Repeat the entries that follow verbatim, without any of their pictures.

Extracted data entries:
BEGIN
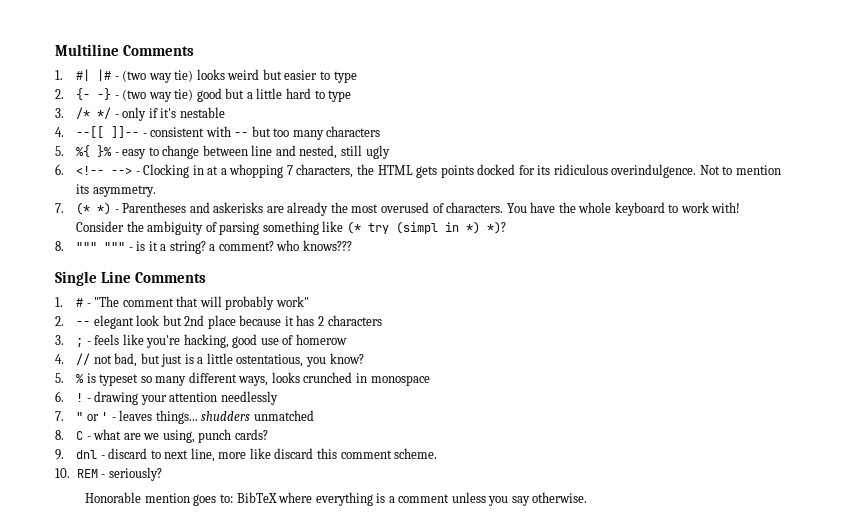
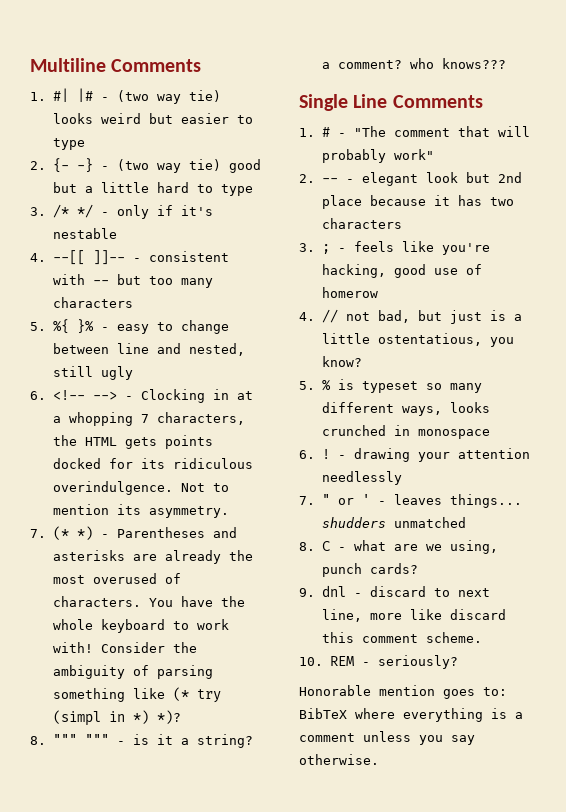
[213,202,264,213] askerisks -> [52,550,125,561] asterisks
(91, 323) none -> [345,179,354,183] -
[317,316,324,326] 2 -> [489,197,514,206] two

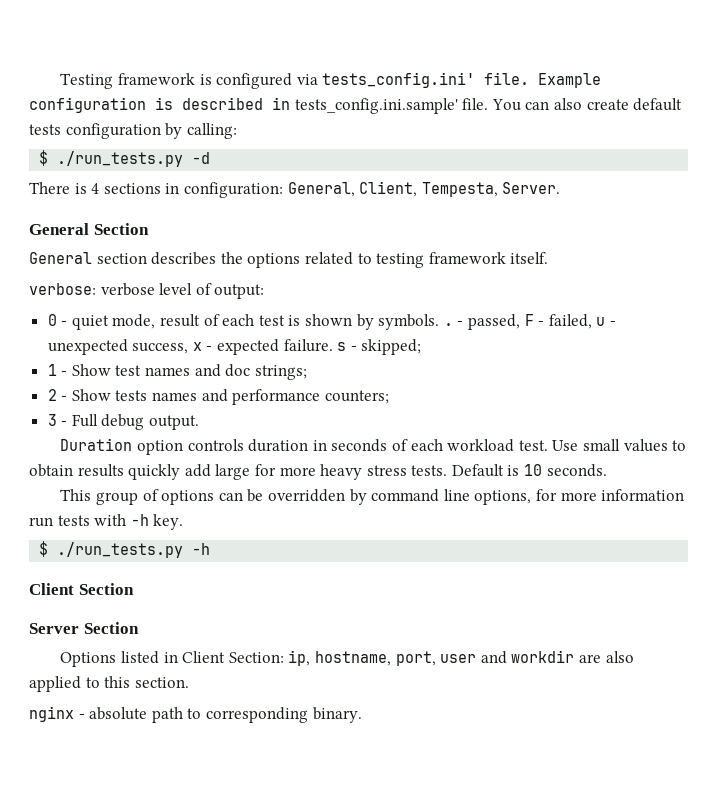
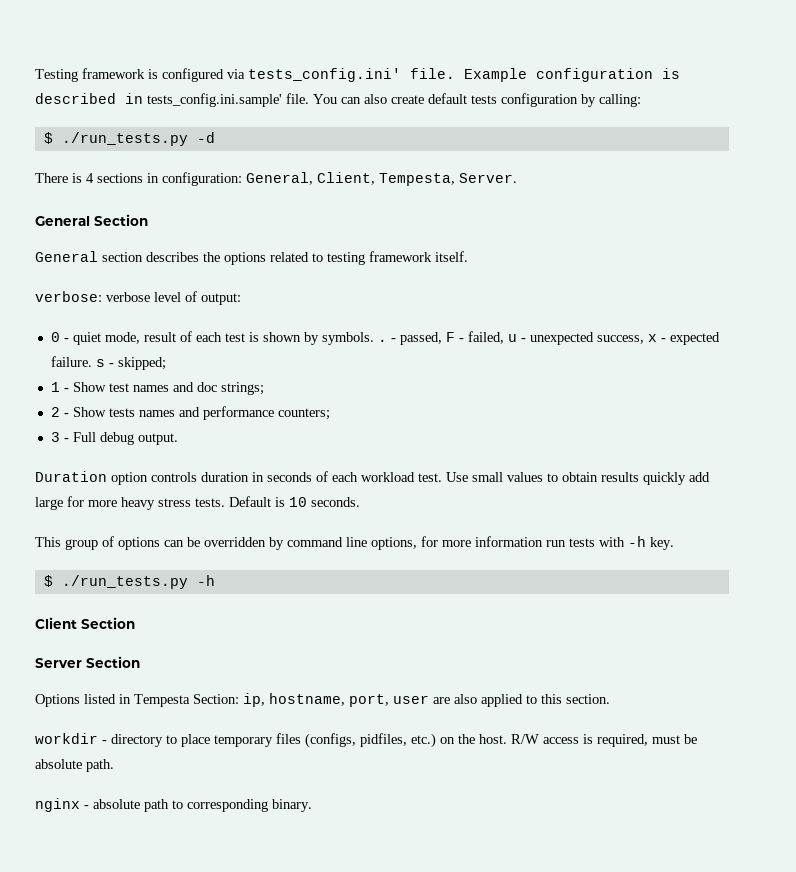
[182,651,226,663] Client -> [134,694,190,707] Tempesta
[480,650,575,664] and workdir -> (429, 699) none
(189, 682) none -> [35,733,697,748] [35,759,114,772] // workdir - directory to place temporary files (configs, pidfiles, etc.) on the host. R/W access is required, must be absolute path.

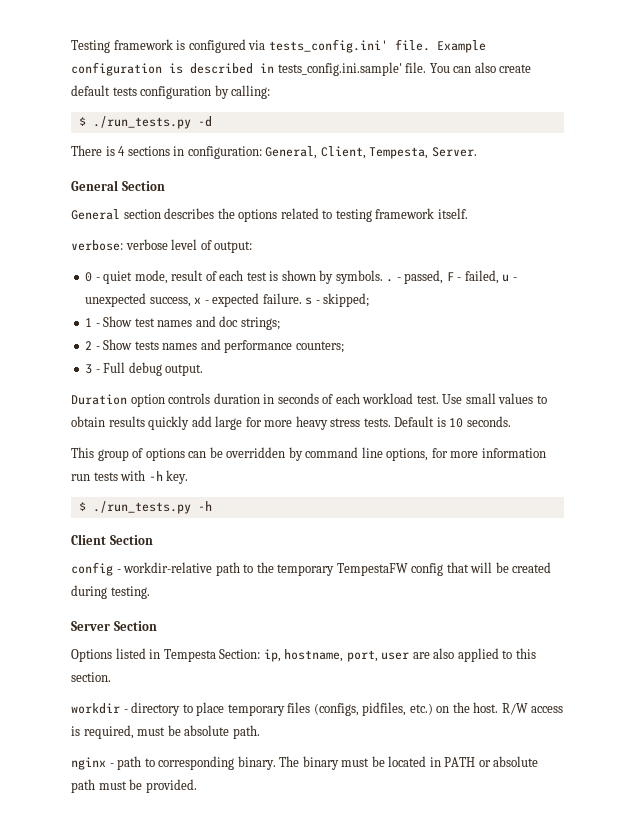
(135, 623) none -> [71,562,552,576] [71,585,150,599] // config - workdir-relative path to the temporary TempestaFW config that will be created during testing.
[93,799,140,809] absolute -> (114, 765) none
(312, 805) none -> [279,756,539,770] [71,779,197,793] The binary must be located in PATH or absolute path must be provided.

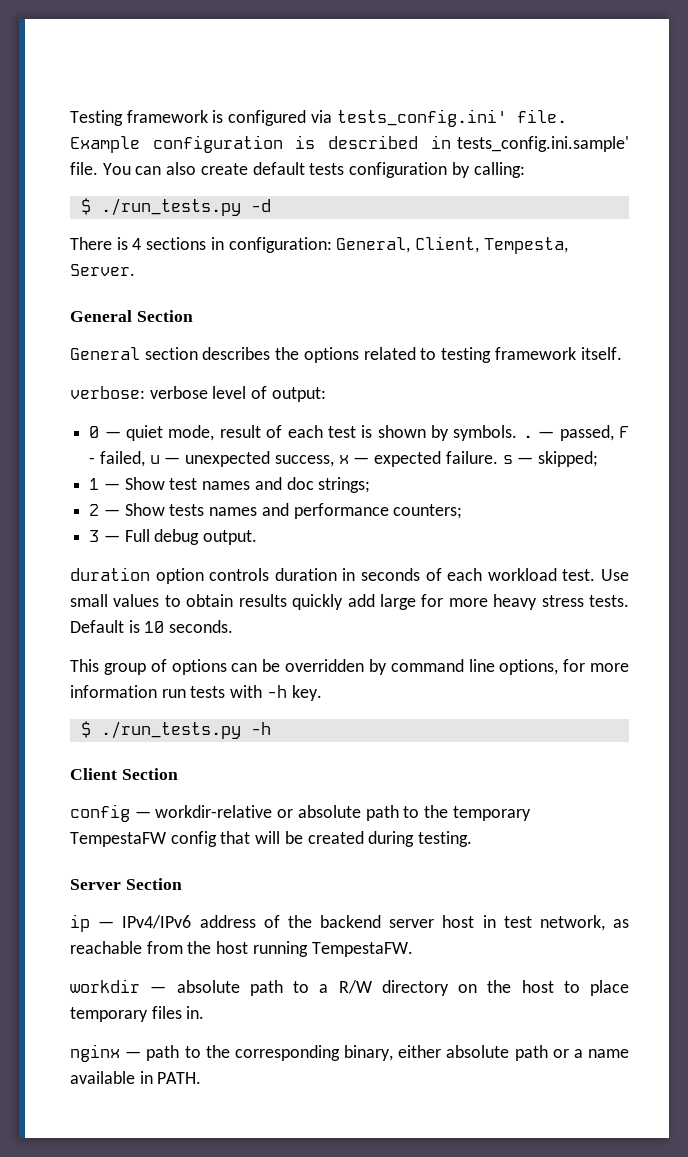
[95,277,100,281] - -> [104,431,121,438] —
[396,277,401,281] - -> [538,431,555,438] —
[512,277,517,281] - -> [164,457,181,464] —
[204,300,209,304] - -> [353,457,370,464] —
[315,300,320,304] - -> [517,457,534,464] —
[95,323,100,327] - -> [103,483,120,490] —
[95,346,100,350] - -> [103,509,120,516] —
[95,369,100,373] - -> [103,535,120,542] —
[71,394,127,405] Duration -> [70,567,150,581] duration
[116,562,213,573] - workdir-relative -> [134,805,361,818] — workdir-relative or absolute
[71,648,536,662] [71,672,111,682] [71,702,564,716] [71,725,260,739] Options listed in Tempesta Section: ip, hostname, port, user are also applied to this section. // workdir - directory to place temporary files (configs, pidfiles, etc.) on the host. R/W access is required, must be absolute path. -> [70,914,630,932] [70,941,413,957] [70,979,629,996] [70,1006,205,1022] ip — IPv4/IPv6 address of the backend server host in test network, as reachable from the host running TempestaFW. // workdir — absolute path to a R/W directory on the host to place temporary files in.
[109,756,539,770] [71,779,197,793] - path to corresponding binary. The binary must be located in PATH or absolute path must be provided. -> [125,1045,629,1061] [70,1071,202,1084] — path to the corresponding binary, either absolute path or a name available in PATH.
END
**WRITTEN ANSWER**
[213,202,264,213] askerisks -> [52,550,125,561] asterisks
(91, 323) none -> [345,179,354,183] -
[317,316,324,326] 2 -> [489,197,514,206] two

[182,651,226,663] Client -> [134,694,190,707] Tempesta
[480,650,575,664] and workdir -> (429, 699) none
(189, 682) none -> [35,733,697,748] [35,759,114,772] // workdir - directory to place temporary files (configs, pidfiles, etc.) on the host. R/W access is required, must be absolute path.

(135, 623) none -> [71,562,552,576] [71,585,150,599] // config - workdir-relative path to the temporary TempestaFW config that will be created during testing.
[93,799,140,809] absolute -> (114, 765) none
(312, 805) none -> [279,756,539,770] [71,779,197,793] The binary must be located in PATH or absolute path must be provided.

[95,277,100,281] - -> [104,431,121,438] —
[396,277,401,281] - -> [538,431,555,438] —
[512,277,517,281] - -> [164,457,181,464] —
[204,300,209,304] - -> [353,457,370,464] —
[315,300,320,304] - -> [517,457,534,464] —
[95,323,100,327] - -> [103,483,120,490] —
[95,346,100,350] - -> [103,509,120,516] —
[95,369,100,373] - -> [103,535,120,542] —
[71,394,127,405] Duration -> [70,567,150,581] duration
[116,562,213,573] - workdir-relative -> [134,805,361,818] — workdir-relative or absolute
[71,648,536,662] [71,672,111,682] [71,702,564,716] [71,725,260,739] Options listed in Tempesta Section: ip, hostname, port, user are also applied to this section. // workdir - directory to place temporary files (configs, pidfiles, etc.) on the host. R/W access is required, must be absolute path. -> [70,914,630,932] [70,941,413,957] [70,979,629,996] [70,1006,205,1022] ip — IPv4/IPv6 address of the backend server host in test network, as reachable from the host running TempestaFW. // workdir — absolute path to a R/W directory on the host to place temporary files in.
[109,756,539,770] [71,779,197,793] - path to corresponding binary. The binary must be located in PATH or absolute path must be provided. -> [125,1045,629,1061] [70,1071,202,1084] — path to the corresponding binary, either absolute path or a name available in PATH.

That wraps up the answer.